# 1st Longbeard! (long, pics)



## WMU05 (Oct 16, 2004)

I've been turkey hunting for six or seven years now and have shot a handful of jakes but never a tom. This is mostly due to the fact that I usually only have two days to hunt coming in from out of state and end up taking the first legal bird I see. 

This year I took the 234 hunt due to scheduling conflicts and came into town last weekend for my two days in the turkey woods. I spent Saturday morning at my usual spot in the wind and rain and only managed to call in four hens. I never heard a gobble all morning. 

After going in for lunch and a nap I packed up to head back. My sister caught me as I was leaving the house and suggested I go out to her fiance's place to hunt for the afternoon. I hesitated as I have never been on this parcel and had no idea how the birds used. She insisted stating that they see turkeys all over their place. Always up for a new adventure, I relented. 

My sister was kind enough to drive out to the parcel with me and point me in the right direction telling me to go to a small clover field on the back side of the property. I walked back to this area and immediately saw turkey tracks in the field. "This is a good sign." The field was only about 3-4 acres running north to south, 150-200 yards long and only 30-40 yards wide. The north and east sides of the field were borded by woods while the west side was a tree lined fence row with the south opening up into a larger CRP field. 

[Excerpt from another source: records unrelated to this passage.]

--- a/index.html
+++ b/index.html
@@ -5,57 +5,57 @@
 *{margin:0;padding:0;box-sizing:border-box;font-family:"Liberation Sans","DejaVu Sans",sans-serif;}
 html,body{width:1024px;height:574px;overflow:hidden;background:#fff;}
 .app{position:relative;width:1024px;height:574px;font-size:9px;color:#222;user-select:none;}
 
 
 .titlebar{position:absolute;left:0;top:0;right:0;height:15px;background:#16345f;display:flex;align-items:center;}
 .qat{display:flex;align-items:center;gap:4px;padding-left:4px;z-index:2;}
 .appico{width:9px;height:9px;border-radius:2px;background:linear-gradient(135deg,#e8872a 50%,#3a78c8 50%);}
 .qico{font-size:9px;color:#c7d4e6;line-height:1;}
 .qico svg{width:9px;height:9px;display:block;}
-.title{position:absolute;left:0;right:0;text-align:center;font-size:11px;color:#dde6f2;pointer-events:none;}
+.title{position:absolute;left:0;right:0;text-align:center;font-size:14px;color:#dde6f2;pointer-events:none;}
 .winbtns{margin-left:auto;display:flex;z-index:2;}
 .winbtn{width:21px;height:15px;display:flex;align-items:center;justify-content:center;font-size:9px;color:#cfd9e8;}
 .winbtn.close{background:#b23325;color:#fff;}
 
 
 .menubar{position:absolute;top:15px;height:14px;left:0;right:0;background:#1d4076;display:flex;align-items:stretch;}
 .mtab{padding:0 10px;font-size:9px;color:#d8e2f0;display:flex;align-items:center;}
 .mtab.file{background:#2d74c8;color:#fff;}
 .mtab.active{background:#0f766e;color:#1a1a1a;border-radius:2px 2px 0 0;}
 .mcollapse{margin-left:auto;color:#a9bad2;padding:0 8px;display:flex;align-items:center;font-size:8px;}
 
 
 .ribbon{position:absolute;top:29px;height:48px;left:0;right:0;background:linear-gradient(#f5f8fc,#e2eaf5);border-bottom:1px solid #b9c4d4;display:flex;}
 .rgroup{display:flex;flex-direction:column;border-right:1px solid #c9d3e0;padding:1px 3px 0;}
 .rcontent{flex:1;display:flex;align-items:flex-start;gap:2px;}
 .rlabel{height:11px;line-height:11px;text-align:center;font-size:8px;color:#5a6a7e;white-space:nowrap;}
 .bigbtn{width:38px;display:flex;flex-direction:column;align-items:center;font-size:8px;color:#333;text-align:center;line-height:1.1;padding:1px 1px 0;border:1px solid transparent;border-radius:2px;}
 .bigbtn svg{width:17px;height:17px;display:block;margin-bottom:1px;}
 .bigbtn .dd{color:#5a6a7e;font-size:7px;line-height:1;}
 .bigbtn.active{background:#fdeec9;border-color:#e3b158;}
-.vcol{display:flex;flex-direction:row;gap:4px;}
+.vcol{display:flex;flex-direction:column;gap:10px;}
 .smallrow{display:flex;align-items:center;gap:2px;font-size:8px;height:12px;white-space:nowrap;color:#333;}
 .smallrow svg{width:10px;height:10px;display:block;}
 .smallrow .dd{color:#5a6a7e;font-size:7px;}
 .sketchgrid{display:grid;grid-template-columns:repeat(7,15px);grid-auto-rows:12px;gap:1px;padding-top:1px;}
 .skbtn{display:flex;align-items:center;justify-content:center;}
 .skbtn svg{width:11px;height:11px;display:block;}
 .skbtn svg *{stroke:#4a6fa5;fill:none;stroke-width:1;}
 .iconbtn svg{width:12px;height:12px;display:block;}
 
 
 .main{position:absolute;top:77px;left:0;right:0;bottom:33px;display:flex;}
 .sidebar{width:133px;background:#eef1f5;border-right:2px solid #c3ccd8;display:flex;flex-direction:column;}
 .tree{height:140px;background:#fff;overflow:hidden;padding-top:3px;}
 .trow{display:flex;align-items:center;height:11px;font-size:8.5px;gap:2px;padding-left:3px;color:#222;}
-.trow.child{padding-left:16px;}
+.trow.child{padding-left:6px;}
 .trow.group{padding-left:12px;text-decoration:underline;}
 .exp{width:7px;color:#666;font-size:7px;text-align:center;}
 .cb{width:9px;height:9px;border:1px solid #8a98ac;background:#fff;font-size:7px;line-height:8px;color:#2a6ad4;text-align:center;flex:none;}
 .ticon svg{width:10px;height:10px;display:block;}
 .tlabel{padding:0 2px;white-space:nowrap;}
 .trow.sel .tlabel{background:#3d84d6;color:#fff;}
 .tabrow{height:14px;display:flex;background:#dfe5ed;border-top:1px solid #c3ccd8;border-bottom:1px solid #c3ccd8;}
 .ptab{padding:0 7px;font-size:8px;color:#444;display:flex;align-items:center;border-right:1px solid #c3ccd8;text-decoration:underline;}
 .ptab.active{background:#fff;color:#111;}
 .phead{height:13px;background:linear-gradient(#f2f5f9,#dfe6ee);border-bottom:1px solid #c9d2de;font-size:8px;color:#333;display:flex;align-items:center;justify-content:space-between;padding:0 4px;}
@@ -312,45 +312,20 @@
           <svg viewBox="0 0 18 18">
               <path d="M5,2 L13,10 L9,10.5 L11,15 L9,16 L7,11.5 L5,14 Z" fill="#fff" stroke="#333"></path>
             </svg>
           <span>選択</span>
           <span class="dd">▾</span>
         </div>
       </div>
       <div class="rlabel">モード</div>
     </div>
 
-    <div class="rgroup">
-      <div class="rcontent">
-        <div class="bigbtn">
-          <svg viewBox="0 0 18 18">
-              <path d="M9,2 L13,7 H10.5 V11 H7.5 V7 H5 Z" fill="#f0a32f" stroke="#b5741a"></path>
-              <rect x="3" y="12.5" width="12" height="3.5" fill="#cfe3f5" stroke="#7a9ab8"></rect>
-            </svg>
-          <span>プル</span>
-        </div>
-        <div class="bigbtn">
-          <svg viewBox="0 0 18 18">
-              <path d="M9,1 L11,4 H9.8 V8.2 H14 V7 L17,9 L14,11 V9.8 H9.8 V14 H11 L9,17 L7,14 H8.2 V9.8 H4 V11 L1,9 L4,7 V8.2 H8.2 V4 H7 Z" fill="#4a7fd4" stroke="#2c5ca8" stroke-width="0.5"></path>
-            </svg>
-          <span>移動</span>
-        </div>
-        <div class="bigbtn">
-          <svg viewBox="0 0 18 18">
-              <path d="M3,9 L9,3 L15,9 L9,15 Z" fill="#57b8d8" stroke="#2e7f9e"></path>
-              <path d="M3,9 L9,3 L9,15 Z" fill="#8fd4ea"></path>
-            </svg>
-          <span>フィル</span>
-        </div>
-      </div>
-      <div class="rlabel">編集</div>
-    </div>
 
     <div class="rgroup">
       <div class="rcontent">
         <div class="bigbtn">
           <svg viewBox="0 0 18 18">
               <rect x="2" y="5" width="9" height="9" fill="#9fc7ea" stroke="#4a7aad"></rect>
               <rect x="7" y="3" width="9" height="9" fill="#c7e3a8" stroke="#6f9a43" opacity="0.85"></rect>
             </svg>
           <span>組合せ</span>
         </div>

I set my dekes up in the clover about halfway down the woodline and tucked in next to a tree in the fencerow. At this point it was about 3:30 in the afternoon. The sun was coming out but it was still quite windy. I let out a series of loud yelps and thought I heard a gobble coming out of the woods across and to the left of me. I put the mouth call in and started in. Within 10 minutes I see a bright red head sticking out of the woods down in the northeast corner of the field. A moment later, a second bright red head popped out. 

At this point I just started giving a few soft clucks as the two big toms worked out into the middle of the field and started heading my way. I was thinking it can't possibly be this easy as they quickly closed the distance at full strut. At about twenty yards I put the crosshairs on the bigger of the two and gave them a couple sharp cuts on the mouth call. The head came up and I slowly squeezed the trigger...........click!

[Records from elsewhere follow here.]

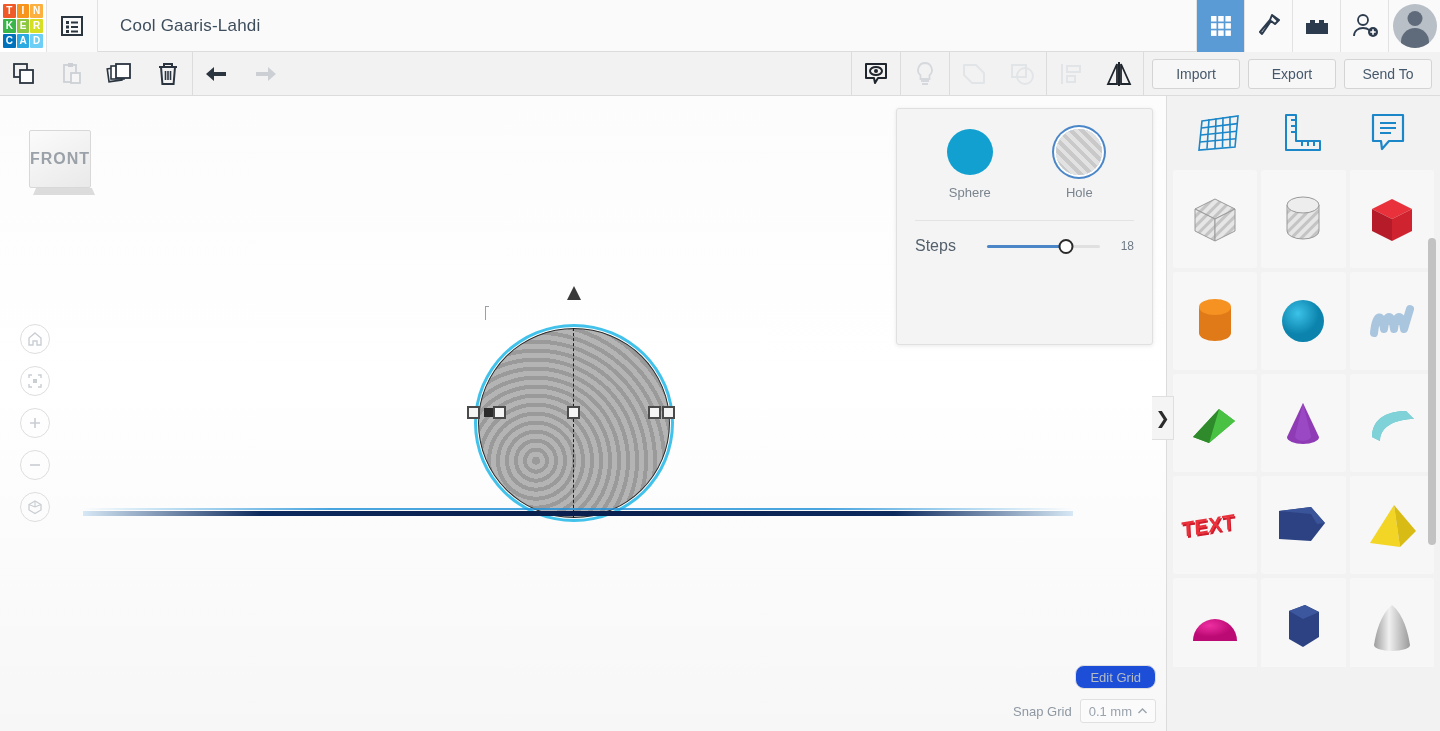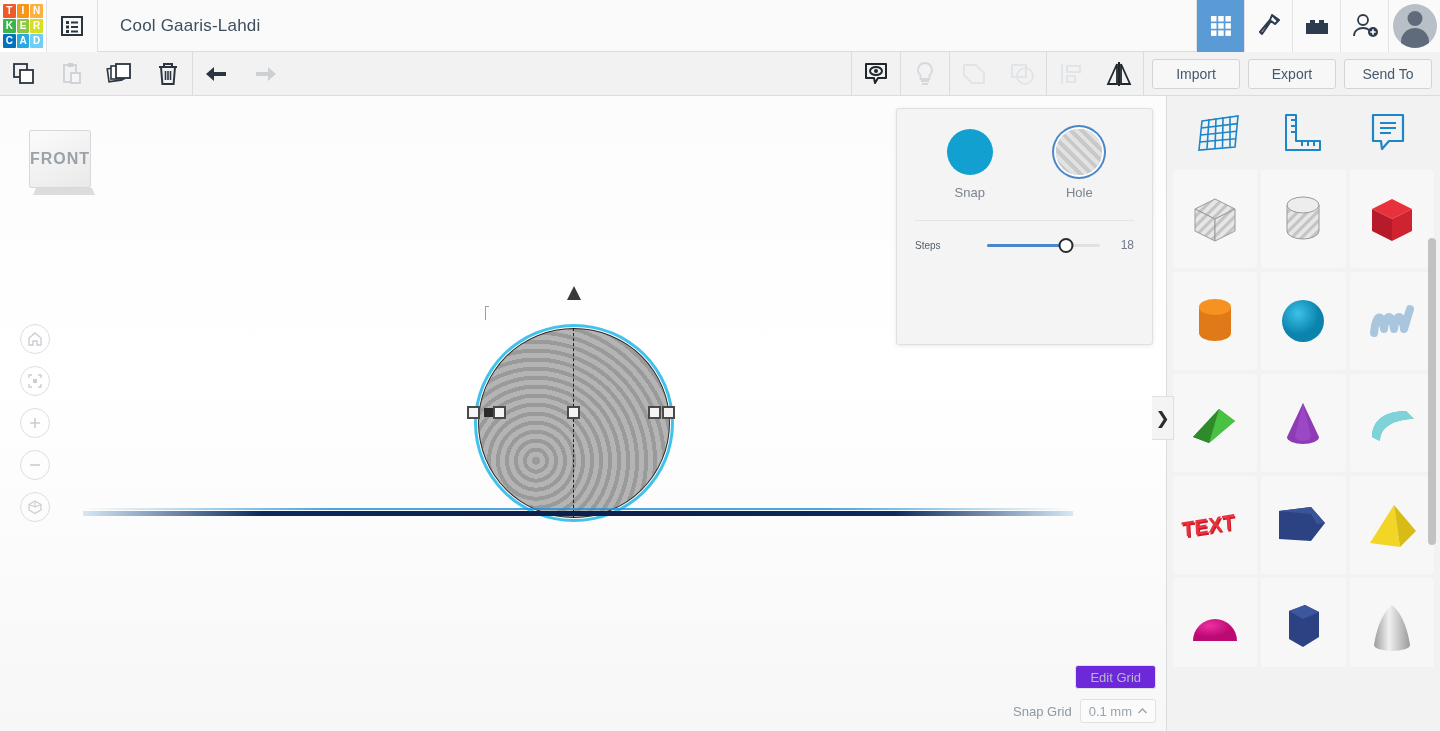--- a/index.html
+++ b/index.html
@@ -159,21 +159,21 @@
     position: absolute; width: 13px; height: 13px;
     background: #f4f4f4; border: 2px solid #4a4a4a;
   }
   .handle.dark { background: #2b2b2b; width: 9px; height: 9px; border: none; }
 
   
   .grid-ctrls { position: absolute; right: 10px; bottom: 8px; text-align: right; }
   .edit-grid-btn {
     display: inline-flex; align-items: center; justify-content: center;
     height: 24px; padding: 0 14px; margin-bottom: 10px;
-    border: 1px solid #e0e0e0; border-radius: 3px; background: #6d28d9;
+    border: 1px solid #e0e0e0; border-radius: 9px; background: #1d4ed8;
     color: #b4bcc4; font-size: 13px; cursor: pointer;
   }
   .snap-row { display: flex; align-items: center; justify-content: flex-end; gap: 8px; }
   .snap-label { color: #8e98a2; font-size: 13px; }
   .snap-select {
     height: 24px; padding: 0 8px; border: 1px solid #e0e0e0; border-radius: 3px;
     background: #fbfbfb; color: #9aa3ac; font-size: 13px;
     display: flex; align-items: center; gap: 6px; cursor: pointer;
   }
 
@@ -195,21 +195,21 @@
     width: 46px; height: 46px; border-radius: 50%; margin: 0 auto 10px;
   }
   .swatch.solid { background: #11a0d0; }
   .swatch.hole {
     background: repeating-linear-gradient(45deg, #c9c9c9 0 4px, #e2e2e2 4px 8px);
     box-shadow: 0 0 0 2px #ffffff, 0 0 0 4px #4a86c8;
   }
   .swatch-label { font-size: 13px; color: #7a848e; }
   .insp-divider { height: 1px; background: #e3e3e3; margin: 20px 0 0; }
   .steps-row { display: flex; align-items: center; padding: 16px 0 0; }
-  .steps-label { font-size: 10px; color: #54606c; width: 72px; }
+  .steps-label { font-size: 16px; color: #54606c; width: 72px; }
   .slider { position: relative; flex: 1 1 auto; height: 16px; }
   .slider-track {
     position: absolute; left: 0; top: 7px; width: 100%; height: 3px;
     background: #e0e0e0; border-radius: 2px;
   }
   .slider-fill {
     position: absolute; left: 0; top: 7px; height: 3px; background: #4a86c8; border-radius: 2px;
   }
   .slider-knob {
     position: absolute; top: 1px; width: 15px; height: 15px; border-radius: 50%;
@@ -500,21 +500,21 @@
         </div>
       </div>
     </div>
   </div>
 
   <div class="inspector">
     <div class="insp-body">
       <div class="swatch-row">
         <div class="swatch-item">
           <div class="swatch solid"></div>
-          <div class="swatch-label">Snap</div>
+          <div class="swatch-label">Sphere</div>
         </div>
         <div class="swatch-item">
           <div class="swatch hole"></div>
           <div class="swatch-label">Hole</div>
         </div>
       </div>
       <div class="insp-divider"></div>
       <div class="steps-row">
         <div class="steps-label">Steps</div>
         <div class="slider">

Holy *****!!! I put the shells in the tube but never racked one into the chamber. "This can't be happening." The birds start to get nervous as I slowly try to work the action. They spook and head back down the field away from me at a rather fast pace. I throw all caution to the wind, quickly rack one into the chamber and get the scope back on the closest bird. Mercifully, one of the toms stops at about 40 yards and turns around to take one last look at the decoys. Fatal mistake. A load of #5 hevishot puts him down for good. I was one happy...and relieved turkey hunter. 

I didn't have a scale but he came in with an 11 1/2 in beard and 1 in and 1 1/4 in spurs. My days of shooting jakes just may be over! 

I owe my sister a thank you for the assist on this one.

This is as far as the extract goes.